# PROBLEM STATEMENT
In the records below, repeat word for word only the lines starting at the one that contains "order number: 82269596 -> 82265596" and ending at the one that contains "Tamago Ramen: 7 -> 4", pictures excluded.
─── DATA IN THIS EXERCISE ───
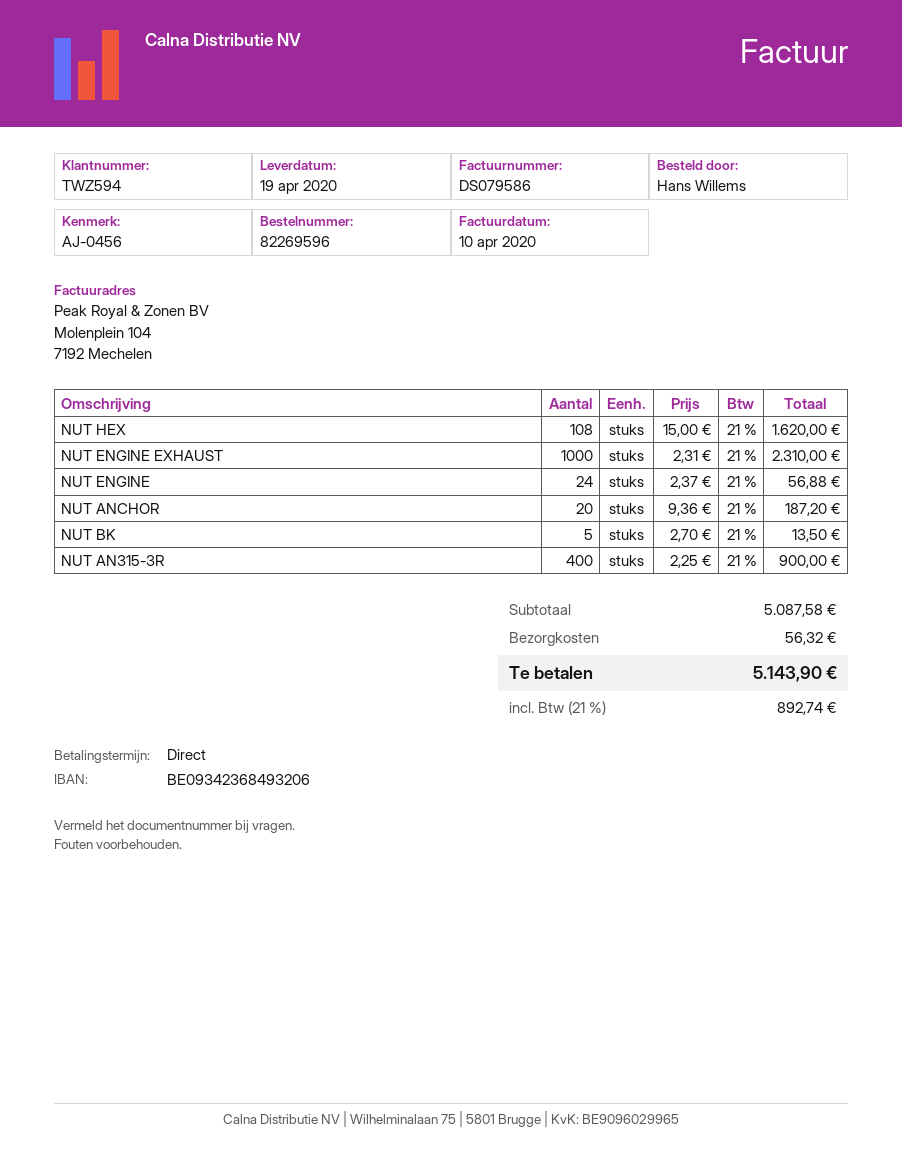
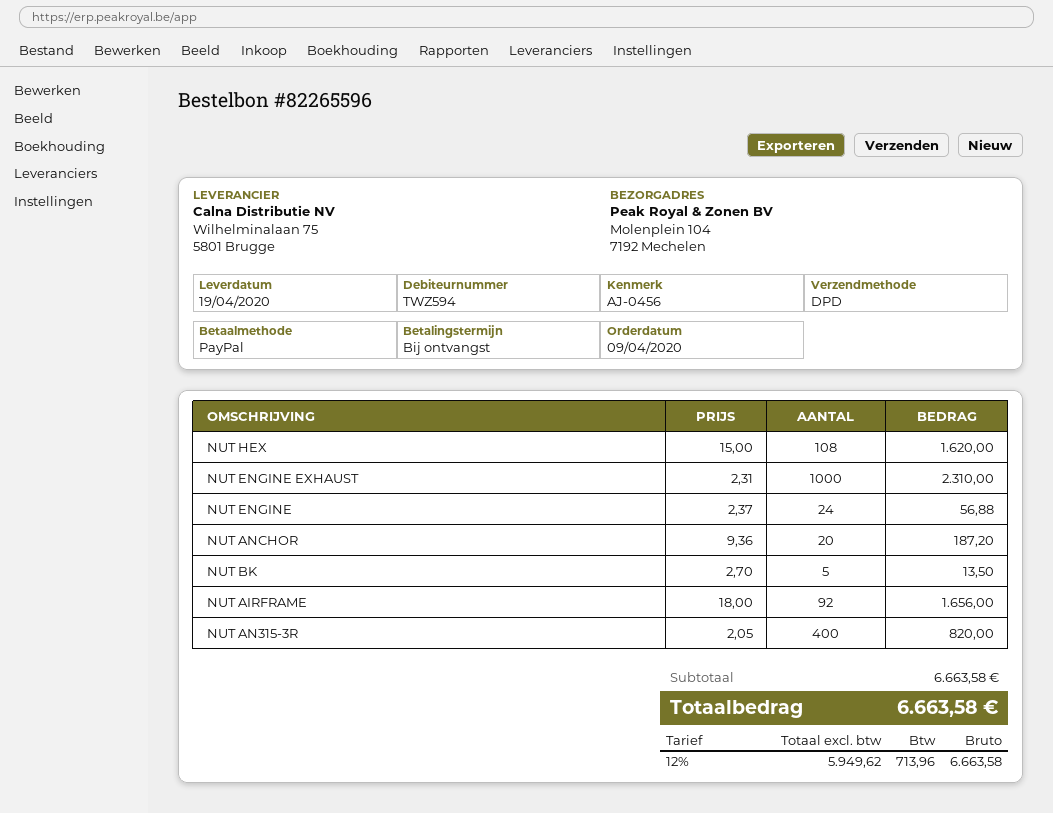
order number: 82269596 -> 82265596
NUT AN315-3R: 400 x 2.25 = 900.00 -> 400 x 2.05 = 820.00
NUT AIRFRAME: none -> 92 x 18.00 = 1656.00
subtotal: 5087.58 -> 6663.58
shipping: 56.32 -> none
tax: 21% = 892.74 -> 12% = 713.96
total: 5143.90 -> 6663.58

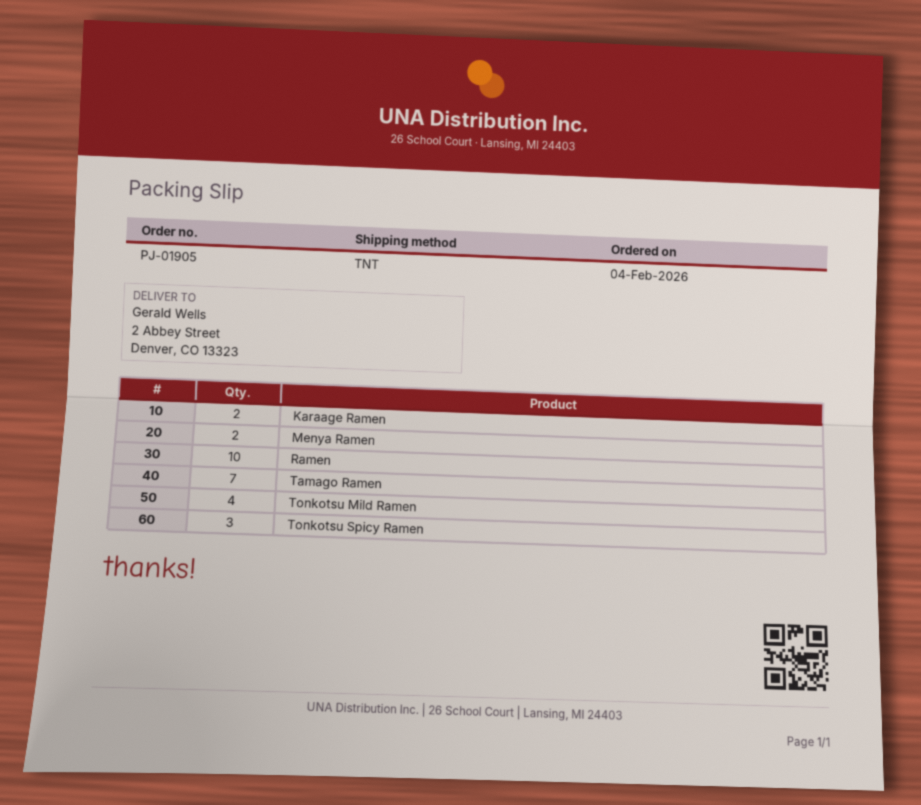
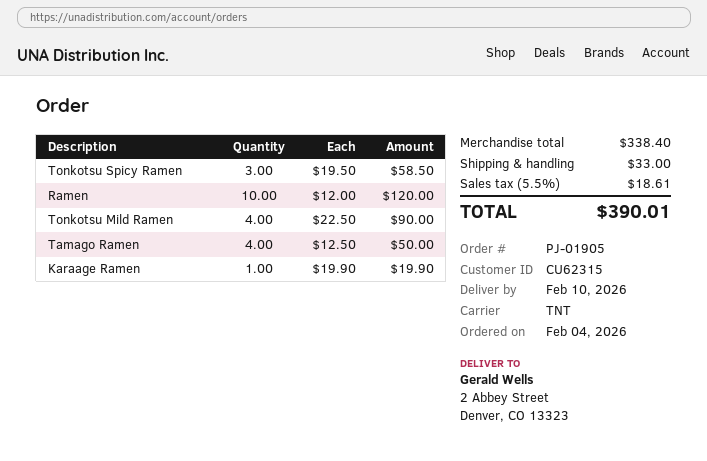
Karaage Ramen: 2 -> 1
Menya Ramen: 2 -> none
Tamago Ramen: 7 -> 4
───
─── DATA IN THIS EXERCISE ───
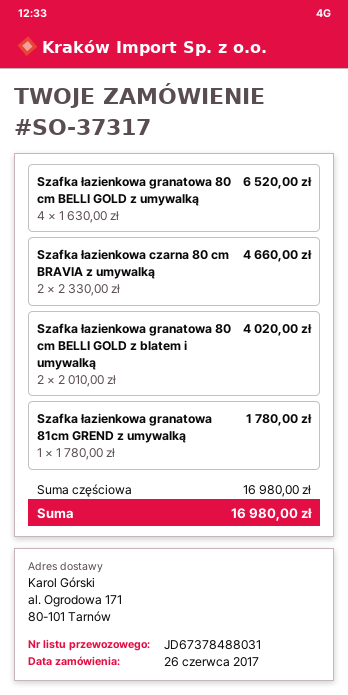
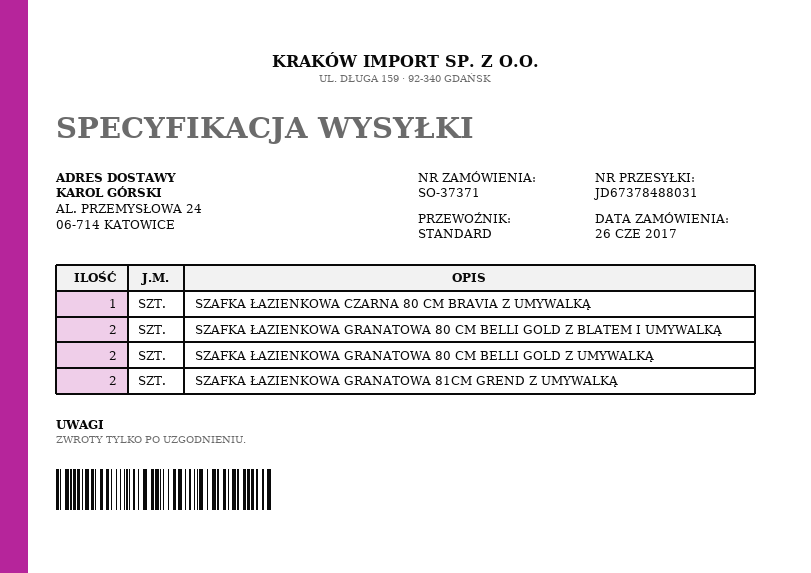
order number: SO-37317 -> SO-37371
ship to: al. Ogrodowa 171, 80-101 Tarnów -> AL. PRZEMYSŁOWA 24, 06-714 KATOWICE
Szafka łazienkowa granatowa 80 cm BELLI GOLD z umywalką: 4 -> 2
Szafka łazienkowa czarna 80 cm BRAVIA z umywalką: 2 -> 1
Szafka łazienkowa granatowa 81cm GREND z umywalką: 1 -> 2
───
# EXERCISE RESPONSE
order number: 82269596 -> 82265596
NUT AN315-3R: 400 x 2.25 = 900.00 -> 400 x 2.05 = 820.00
NUT AIRFRAME: none -> 92 x 18.00 = 1656.00
subtotal: 5087.58 -> 6663.58
shipping: 56.32 -> none
tax: 21% = 892.74 -> 12% = 713.96
total: 5143.90 -> 6663.58

Karaage Ramen: 2 -> 1
Menya Ramen: 2 -> none
Tamago Ramen: 7 -> 4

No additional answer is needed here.